9.6 Q&A

Q: What is the basic idea of the policy gradient method?

A: The basic idea is simple. That is to define an appropriate scalar metric, derive its gradient, and then use gradient-ascent methods to optimize the metric. The most important theoretical result regarding this method is the policy gradient given in Theorem 9.1.

Q: What is the most complicated part of the policy gradient method?

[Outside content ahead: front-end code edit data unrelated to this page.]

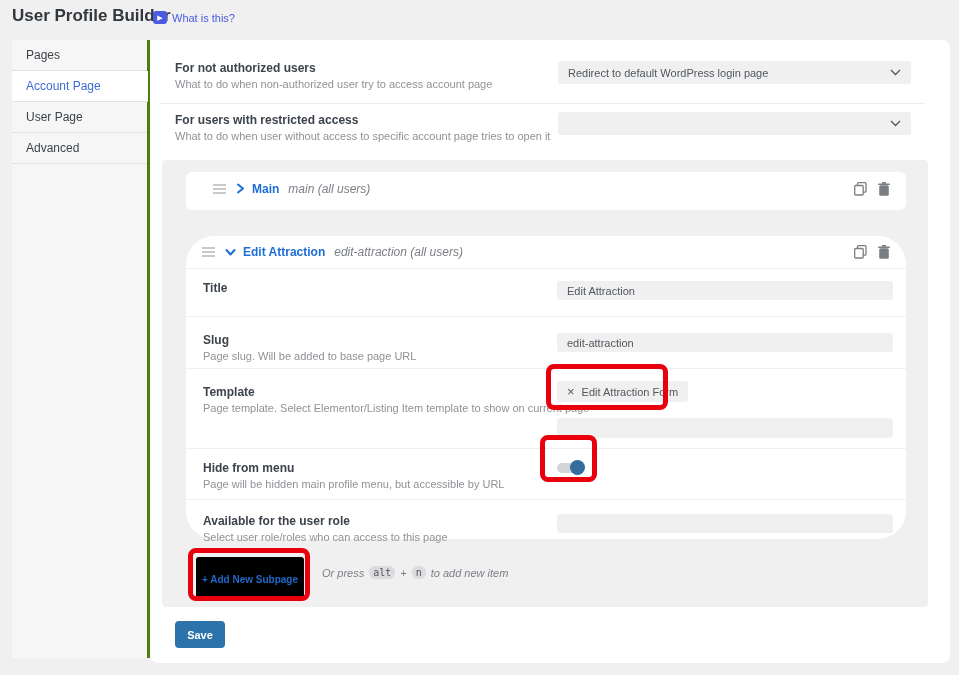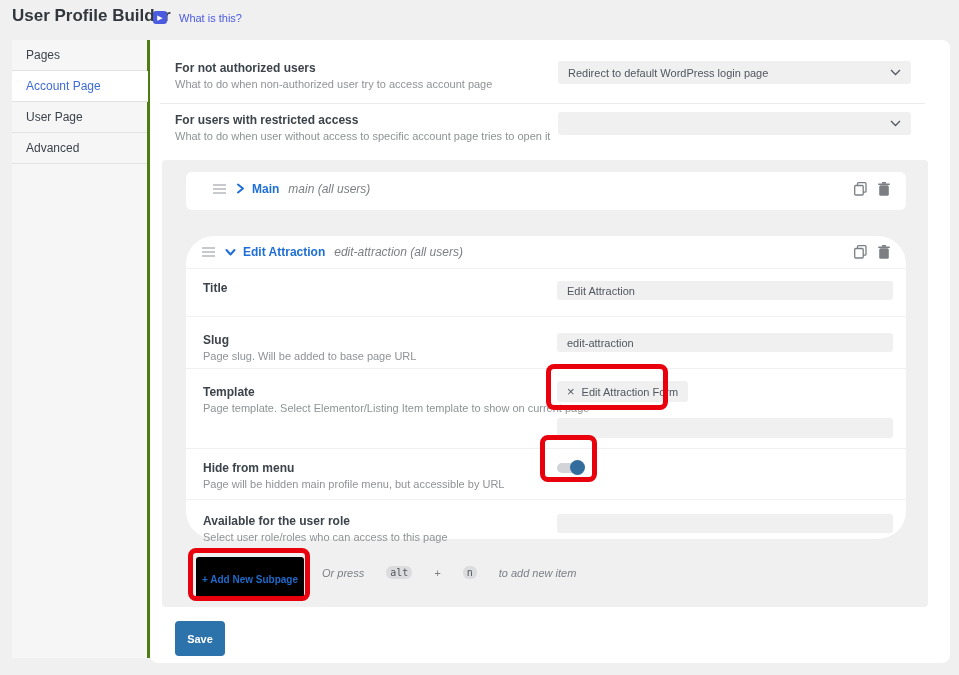--- a/index.html
+++ b/index.html
@@ -15,7 +15,7 @@
 
   
   .page-title { left:12px; top:6px; font-size:17px; font-weight:bold; color:#32373c; }
-  .help-link { left:153px; top:11px; display:flex; align-items:center; gap:12px;
+  .help-link { left:153px; top:11px; display:flex; align-items:center; gap:5px;
                color:#4a5be0; font-size:11px; cursor:pointer; text-decoration:none; }
   .play-icon { width:14px; height:13px; background:#4a5be0; border-radius:3px; color:#fff;
                font-size:7px; display:flex; align-items:center; justify-content:center; }

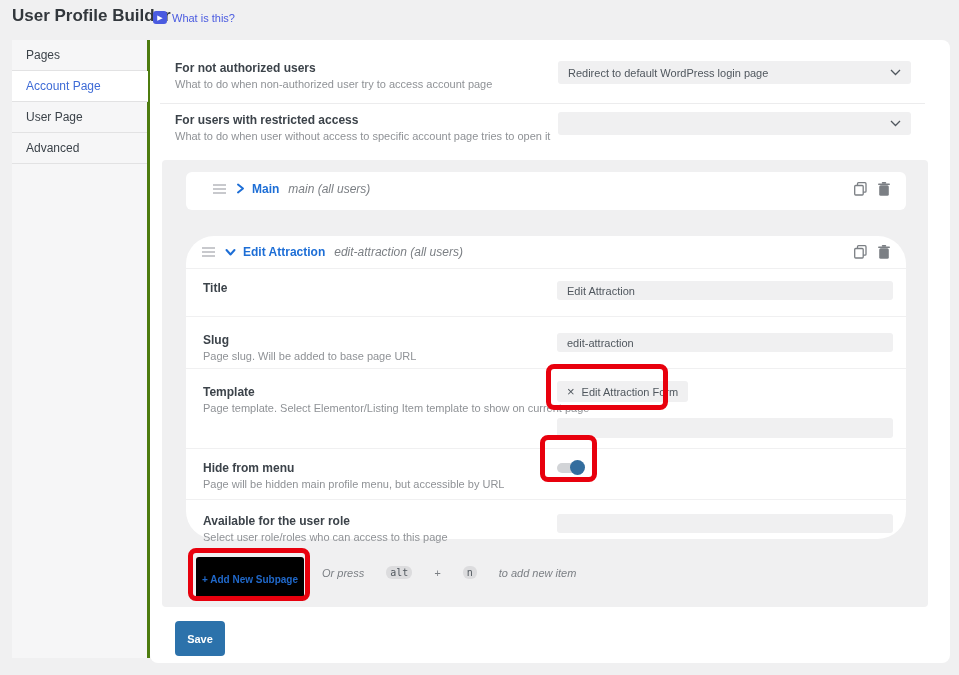--- a/index.html
+++ b/index.html
@@ -70,7 +70,7 @@
   .add-btn { left:196px; top:557px; width:108px; height:44px; background:#000000; border-radius:3px;
              color:#2068c9; font-weight:bold; font-size:10px; display:flex; align-items:center;
              justify-content:center; cursor:pointer; }
-  .hint { left:322px; top:566px; display:flex; align-items:flex-end; gap:22px;
+  .hint { left:322px; top:566px; display:flex; align-items:flex-end; gap:5px;
           font-size:11px; font-style:italic; color:#7b7f84; }
   .kbd { background:#dcdcde; padding:1px 4px; border-radius:6px; font-style:normal;
          font-family:"DejaVu Sans Mono",monospace; font-size:10px; color:#50575e; }

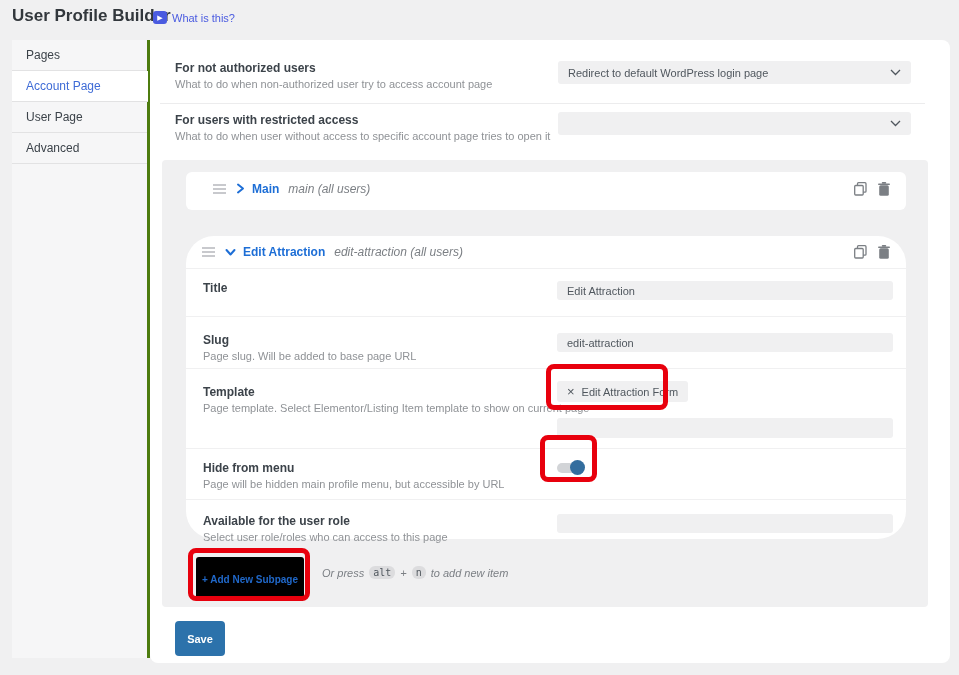--- a/index.html
+++ b/index.html
@@ -75,7 +75,7 @@
   .kbd { background:#dcdcde; padding:1px 4px; border-radius:6px; font-style:normal;
          font-family:"DejaVu Sans Mono",monospace; font-size:10px; color:#50575e; }
 
-  .save-btn { left:175px; top:621px; width:50px; height:35px; background:#2c72ab; border:none;
+  .save-btn { left:175px; top:621px; width:50px; height:27px; background:#2c72ab; border:none;
               border-radius:4px; color:#fff; font-weight:bold; font-size:11px; cursor:pointer;
               display:flex; align-items:center; justify-content:center;
               font-family:"Liberation Sans",sans-serif; }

A: The basic idea of the policy gradient method is simple. However, the derivation procedure of the gradients is quite complicated. That is because we have to distinguish numerous different scenarios. The mathematical derivation procedure in each scenario is nontrivial. It is sufficient for many readers to be familiar with the result in Theorem 9.1 without knowing the proof.

Q: What metrics should be used in the policy gradient method?

A: We introduced three common metrics in this chapter: $\bar{v}_{\pi}$ , $\bar{v}_{\pi}^{0}$ , and $\bar{r}_{\pi}$ . Since they all lead to similar policy gradients, they all can be adopted in the policy gradient method. More importantly, the expressions in (9.1) and (9.4) are often encountered in the literature.

Q: Why is a natural logarithm function contained in the policy gradient?

A: A natural logarithm function is introduced to express the gradient as an expected value. In this way, we can approximate the true gradient with a stochastic one.

Q: Why do we need to study undiscounted cases when deriving the policy gradient?

A: The definition of the average reward $\bar{r}_{\pi}$ is valid for both discounted and undiscounted cases. While the gradient of $\bar{r}_{\pi}$ in the discounted case is an approximation, its gradient in the undiscounted case is more elegant.

Q: What does the policy gradient algorithm in (9.32) do mathematically?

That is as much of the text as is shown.